An Indian train killed 14 migrant workers who had fallen asleep on the track on Friday while they were heading back to their home village after losing their jobs in a coronavirus lockdown, police said.

Thousands of people have been walking home from India’s big cities after being laid off because of the lockdown since late March.

The driver tried to stop the freight train when he saw the workers on the tracks in Maharashtra, the railway ministry said, adding it had ordered an inquiry.

Five people were injured in the incident.

Under the lockdown, all public transport has been suspended so migrant workers heading home often have to walk long distances to get there.

Police said the labourers worked for a steel company and were walking to their village in Madhya Pradesh.

“They had been walking all night, they were exhausted and fell asleep on the tracks,” a police officer said.

Because of the lockdown, they were probably not expecting any trains to be moving, an official said.

India’s eight-week long lockdown, one of the world’s most stringent, has helped contain the coronavirus officials say, but it has hit the poor hard.

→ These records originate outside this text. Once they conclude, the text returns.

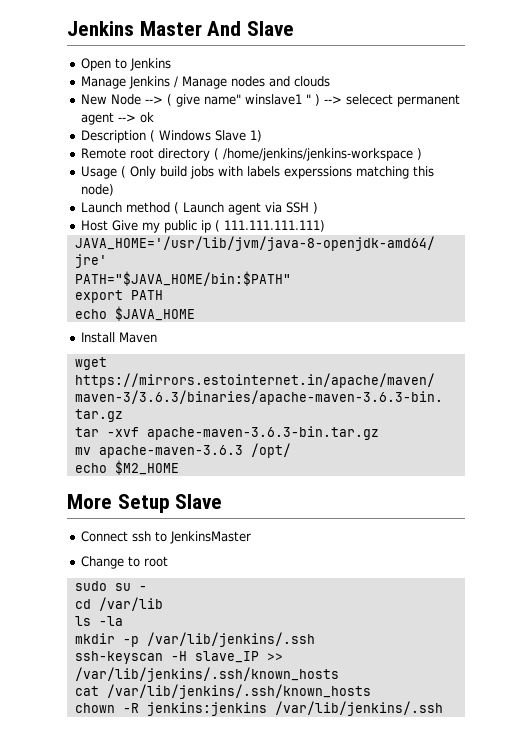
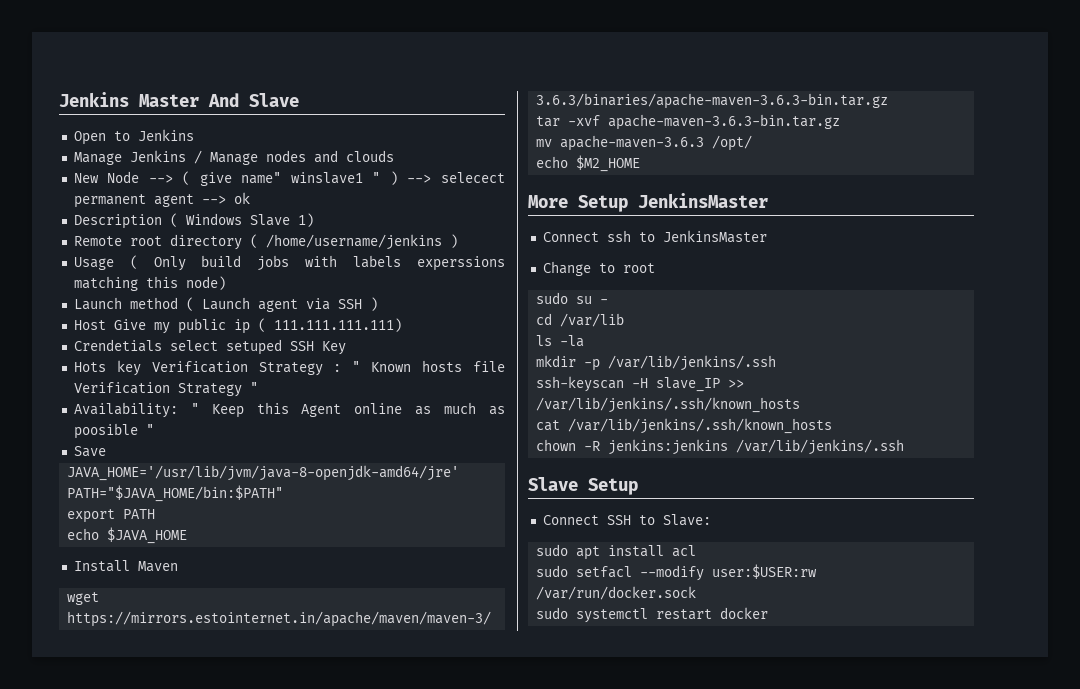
- Remote root directory ( /home/jenkins/jenkins-workspace )
+ Remote root directory ( /home/username/jenkins )
+ Crendetials select setuped SSH Key
+ Hots key Verification Strategy : " Known hosts file Verification Strategy "
+ Availability: " Keep this Agent online as much as poosible "
+ Save
- More Setup Slave
+ More Setup JenkinsMaster
+ Slave Setup
+ Connect SSH to Slave:
+ sudo apt install acl
+ sudo setfacl --modify user:$USER:rw /var/run/docker.sock
+ sudo systemctl restart docker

Criticism has mounted about how Prime Minister Narendra Modi’s government has arranged planes to bring back Indians from overseas, while leaving labourers stranded in big cities with little food or cash.

Over the past week, some state governments facing public pressure organised trains and buses to bring back migrant labourers.

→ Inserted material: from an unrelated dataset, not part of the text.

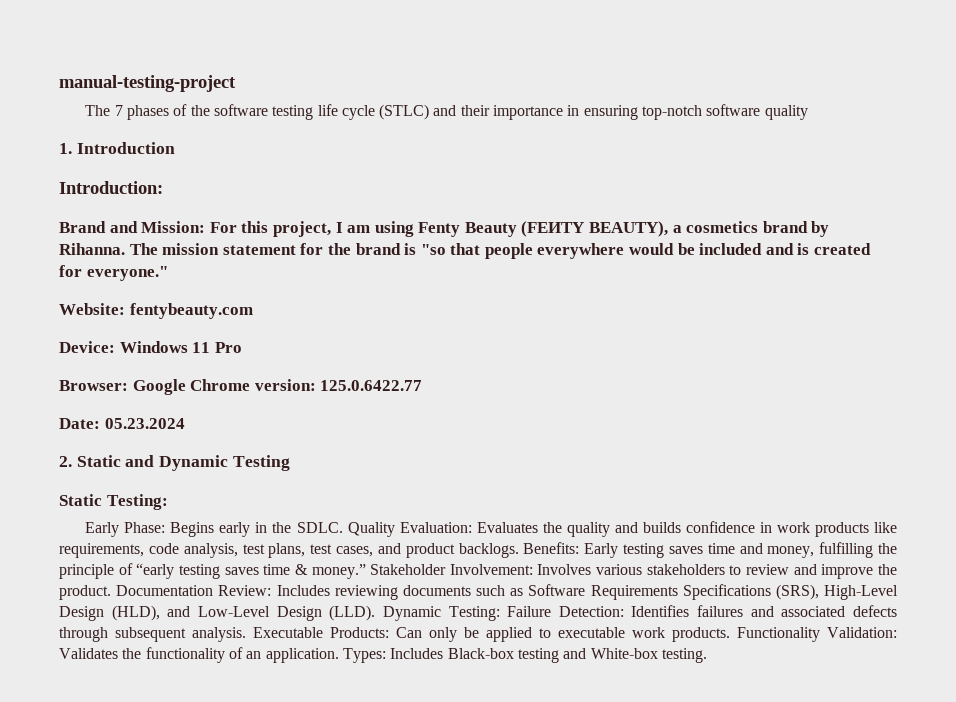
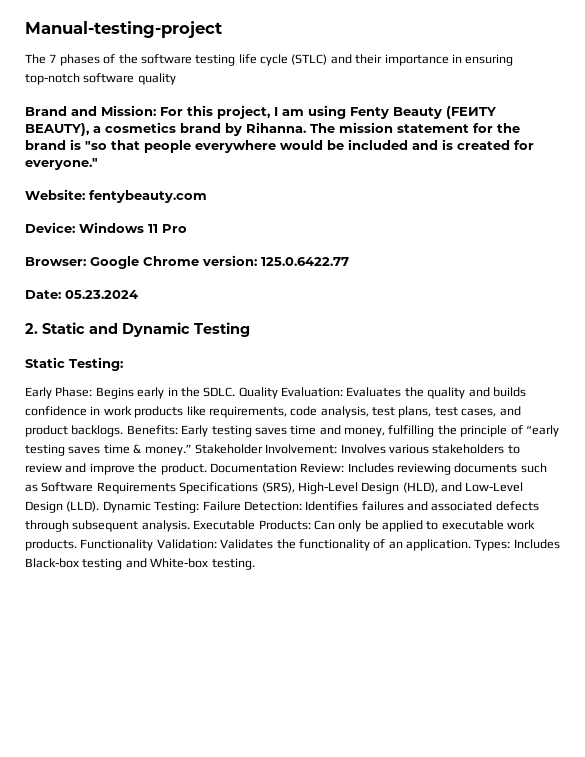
- manual-testing-project
+ Manual-testing-project
- 1. Introduction
- Introduction:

Many are trudging great distances in the blistering heat through fields and forests to get home.

Meanwhile, toxic gas began leaking again from a factory owned by LG Chem in India’s Visakhapatnam early on Friday, an official said, triggering a wider evacuation after at least 11 people were killed following a leak from the site in the wee hours of Thursday.

“The situation is tense,” district fire officer N. Surendra Anand told Reuters, adding people in a 5-kilometer radius of the factory were being moved out.

Hours earlier, authorities had said that the situation was under control at the plant, where the toxic gas leak sickened thiusands of people yesterday.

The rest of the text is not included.